Hi, how can I determine the size of the ByteArray here? It looks to me that the code have no idea, I need to be careful about the boundary of the array.

It'll be specified when implementing the trait:

impl ToBeBytes for u32 {
    type ByteArray = [u8; 4]; // here
    fn to_be_bytes(&self) -> Self::ByteArray {


1 Like

I finally done by this:

trait ToBeBytes {
    type ReturnType;
    fn to_be_bytes(&self) -> Self::ReturnType;

impl ToBeBytes for u32 {
    type ReturnType = [u8; mem::size_of::<Self>()];
    fn to_be_bytes(&self) -> Self::ReturnType {
        return u32::to_be_bytes(*self);

It seems that there's no need to give a type to ReturnType in the trait, does using type ByteArray: AsRef<[u8]>; has any advantage here?

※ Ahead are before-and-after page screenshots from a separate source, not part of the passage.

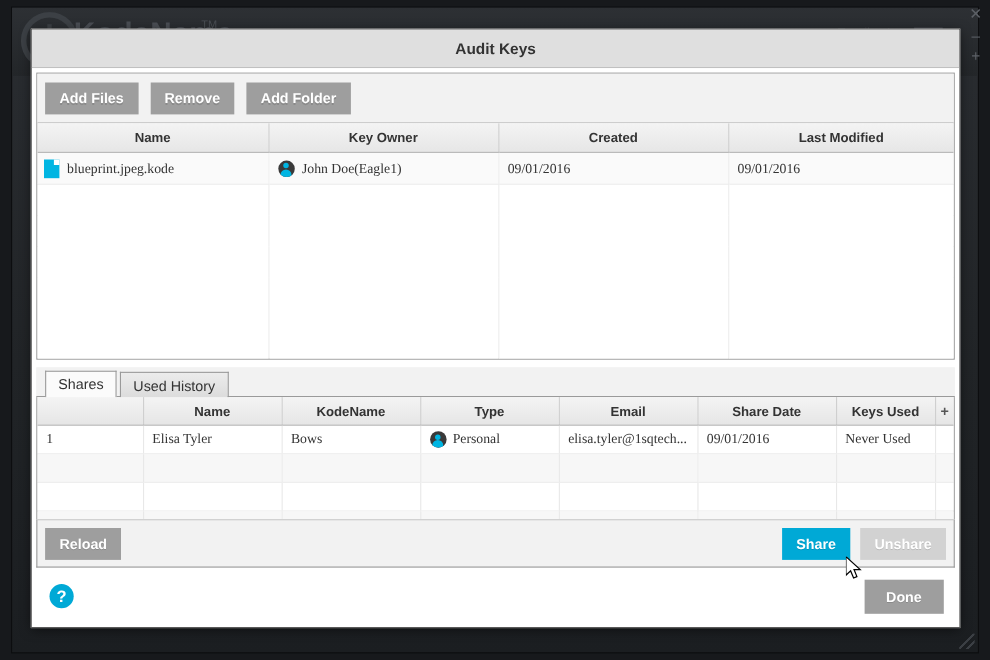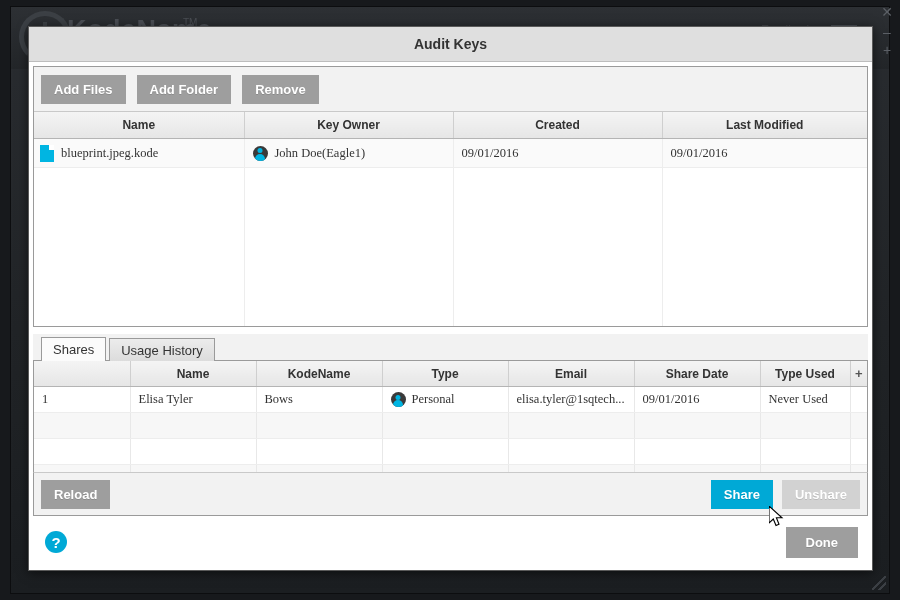--- a/index.html
+++ b/index.html
@@ -360,8 +360,8 @@
 
         <div class="toolbar">
           <button class="btn">Add Files</button>
+          <button class="btn">Remove</button>
           <button class="btn">Add Folder</button>
-          <button class="btn">Remove</button>
         </div>
 
         <div class="files-grid-wrap">

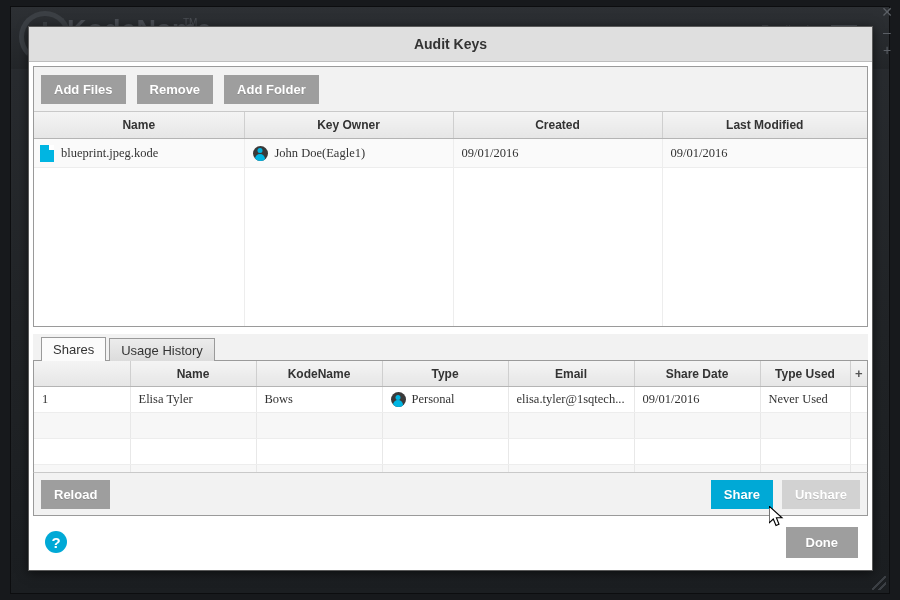--- a/index.html
+++ b/index.html
@@ -430,7 +430,7 @@
 
         <div class="tabstrip">
           <div class="tab active">Shares</div>
-          <div class="tab">Usage History</div>
+          <div class="tab">Used History</div>
         </div>
 
         <div class="shares-grid-wrap">

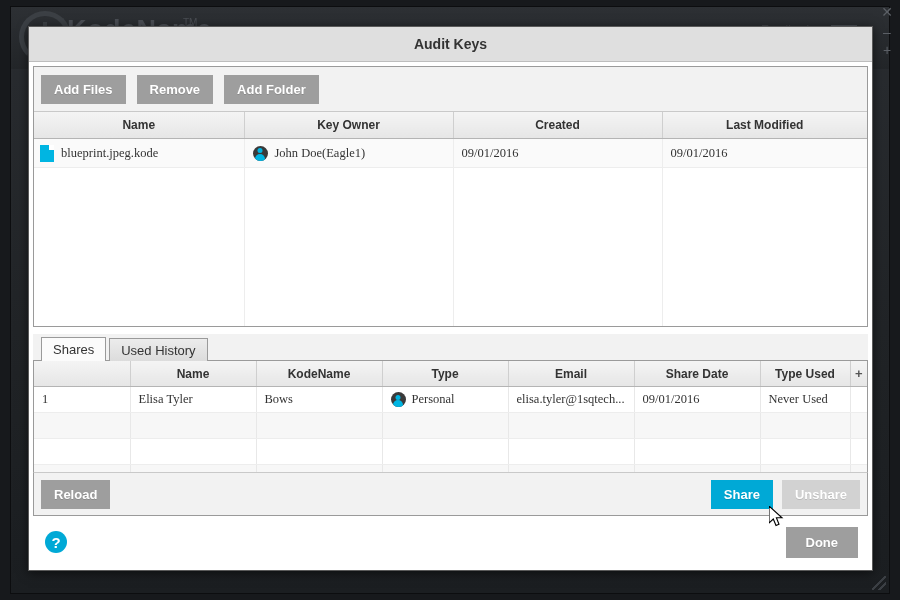--- a/index.html
+++ b/index.html
@@ -453,7 +453,7 @@
                 <th>Type</th>
                 <th>Email</th>
                 <th>Share Date</th>
-                <th>Type Used</th>
+                <th>Keys Used</th>
                 <th class="plus-col">+</th>
               </tr>
             </thead>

That's not "giving type", that's a trait bound. Here, it serves more as a documentation remainder - in every implementation, ReturnType must be some kind of byte array.

1 Like

Thanks for pointing out that it's a trait bound, I have been thinking it as a type given so far. Add type restriction is reasonable indeed.

If you have a function that takes a generic ToBeBytes, this lets you use as_ref() on the return type without adding an extra bound on the function:

fn debug_be_bytes<T:ToBeBytes>(obj: &T) {
    let bytes = obj.to_be_bytes();


Without a trait bound it's impossible to use it generically, because ReturnType could be a u8, or () or File or whatever else, so it wouldn't have a length or access to bytes in a generic context.

If the current setup works for you, it means your code is hardcoded to know it can only be the u32 type, so it's not using the trait generically.

This topic was automatically closed 90 days after the last reply. We invite you to open a new topic if you have further questions or comments.